Only two candidates – West Coast businessman Bill Barry and a Corner Brook youth (22-year-old Clarence Cantwell, good on him) – have declared their intentions to seek the leadership.
But with limited or no political experience for either candidate, the party is obviously doing a lot of back room canvassing. Possible leadership candidates in Grand Bank MHA/Justice Minister Darin King and Child, Youth and Family Services Minister Paul Davis have refused to offer.
Newfoundland Senator Fabian Manning has also declined. And Natural Resources Minister Derrick Dalley, former politician John Ottenheimer are still up in the air.
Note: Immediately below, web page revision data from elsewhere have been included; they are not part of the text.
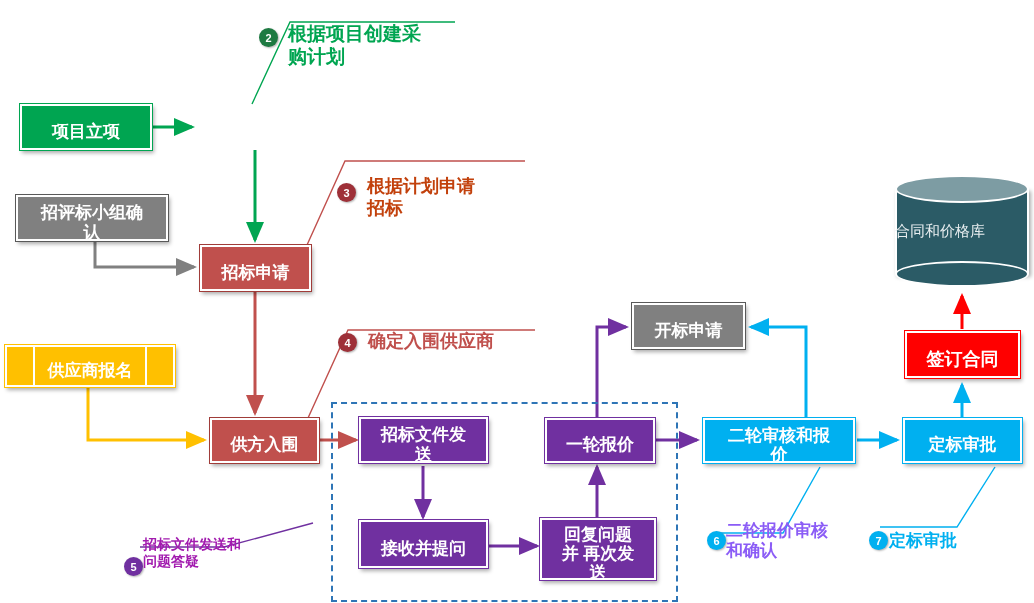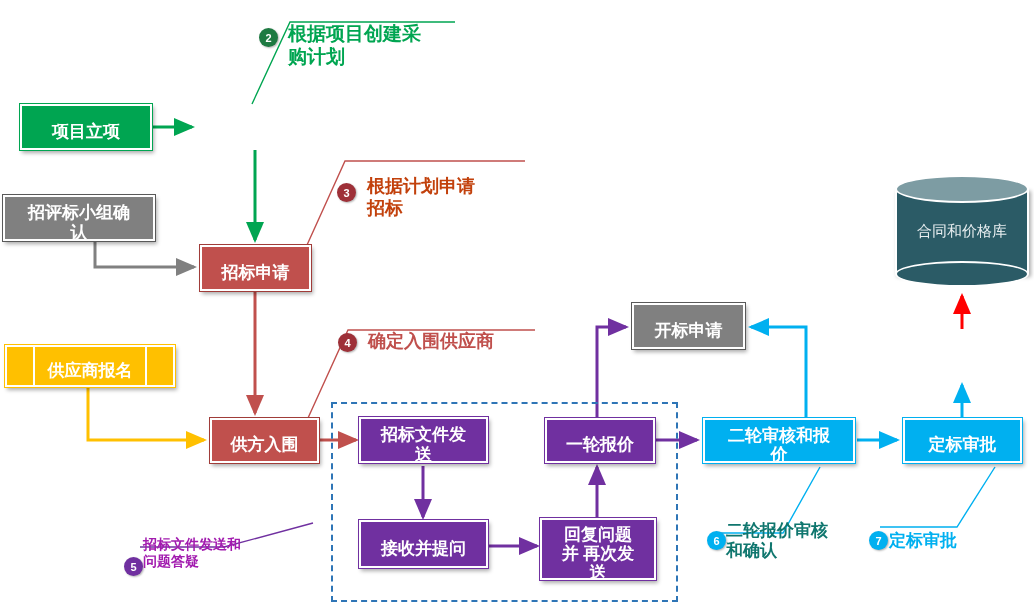--- a/index.html
+++ b/index.html
@@ -194,7 +194,7 @@
   </div>
 
 
-  <div class="node n-gray" style="left:3px;top:195px;width:152px;height:46px;font-size:17px;">
+  <div class="node n-gray" style="left:16px;top:195px;width:152px;height:46px;font-size:17px;">
     <span class="txt">招评标小组确认</span>
   </div>
 

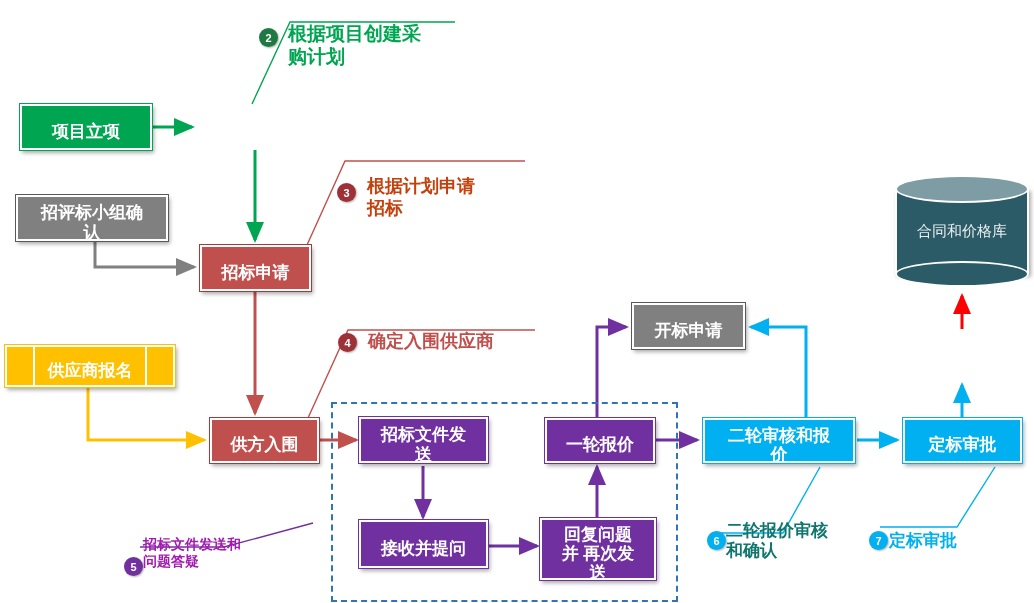--- a/index.html
+++ b/index.html
@@ -58,7 +58,7 @@
   }
   .cyl .label{
     position:absolute;left:0;right:0;top:50%;transform:translateY(-50%);
-    text-align:center;color:#E8EEF0;font-size:15px;font-weight:normal;z-index:3;
+    text-align:left;color:#E8EEF0;font-size:15px;font-weight:normal;z-index:3;
   }
 
   

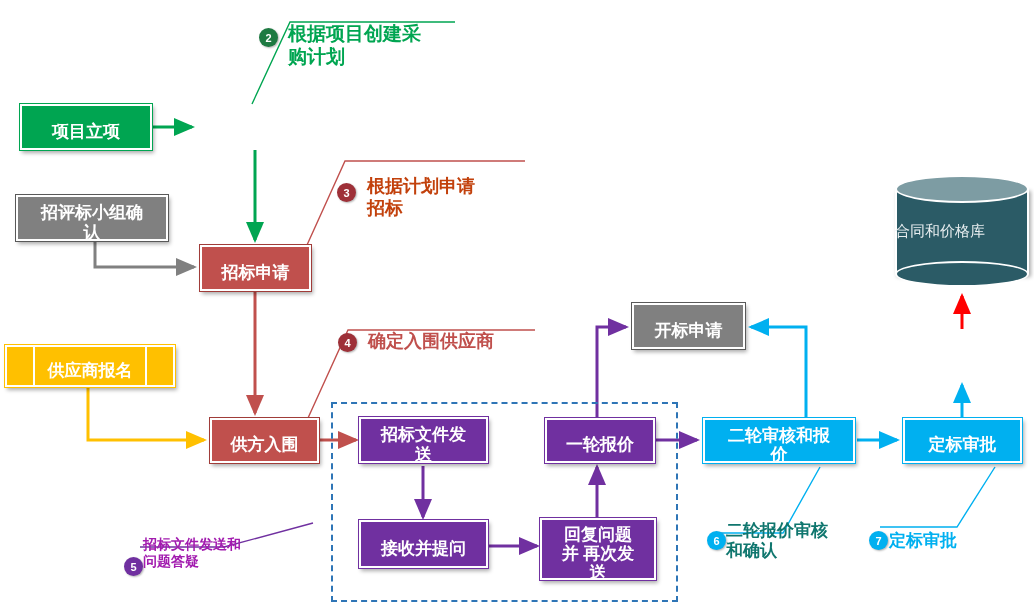--- a/index.html
+++ b/index.html
@@ -239,6 +239,9 @@
     <span class="txt">定标审批</span>
   </div>
 
+  <div class="node n-red" style="left:905px;top:331px;width:115px;height:47px;font-size:18px;">
+    <span class="txt">签订合同</span>
+  </div>
 
   <div class="cyl" style="left:895px;top:175px;width:134px;height:112px;">
     <div class="body"></div>

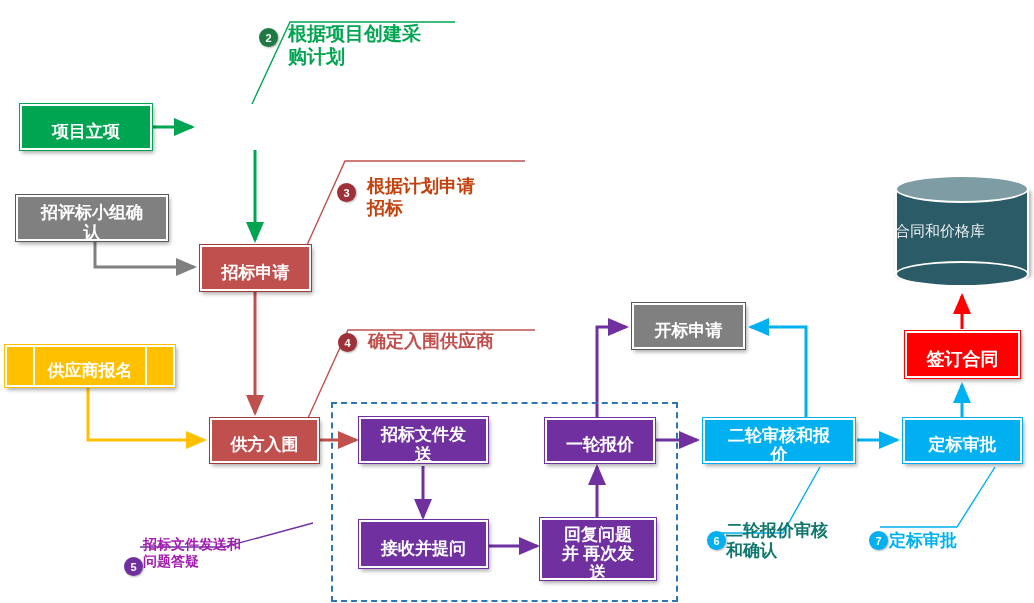--- a/index.html
+++ b/index.html
@@ -85,7 +85,7 @@
   .c5 .badge{background:#7030A0;}
   .c5 .ctext{color:#a21caf;font-size:14px;}
   .c6 .badge{background:#00B0F0;}
-  .c6 .ctext{color:#0f766e;font-size:17px;}
+  .c6 .ctext{color:#8b5cf6;font-size:17px;}
   .c7 .badge{background:#00B0F0;}
   .c7 .ctext{color:#00B0F0;font-size:17px;}
 </style>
First you need to cough up a $10,000 non-refundable registration fee, and then finance upwards to $350,000 for a campaign. Big numbers!
Last week the Tories were quite pleased with the latest political poll numbers – the party’s satisfaction rate was up 15 per cent to 57 points since Mrs. Dunderdale’s departure, and the public’s popularity support was seven points higher at 33 per cent.
And interim-premier Tom Marshall was sparking the revitalization of the party’s fortunes.
Remember when Danny Williams resigned as Premier and Mrs. Dunderdale said she was not interested in becoming a ‘full time’ Premier, and would only carry the ‘interim’ handle. She ended up leading the party to another majority government.
Mr. Marshall has said he’s also not interested in the role full time and is planning to retire from politics. But he and the party have been faithful to each other for a long time, and for Mr. Marshall to seemingly abandon his supporters to imminent defeat is not a likely scenario.
Mr. Marshall was recruited by Premier Williams; he’s respected and liked by people of all political stripes
So is a draft Tom Marshall for premier such an absurd prospect?
When a party is at a desperate juncture to hang onto power, and that’s what politics is all about, the unanticipated is often the real outcome.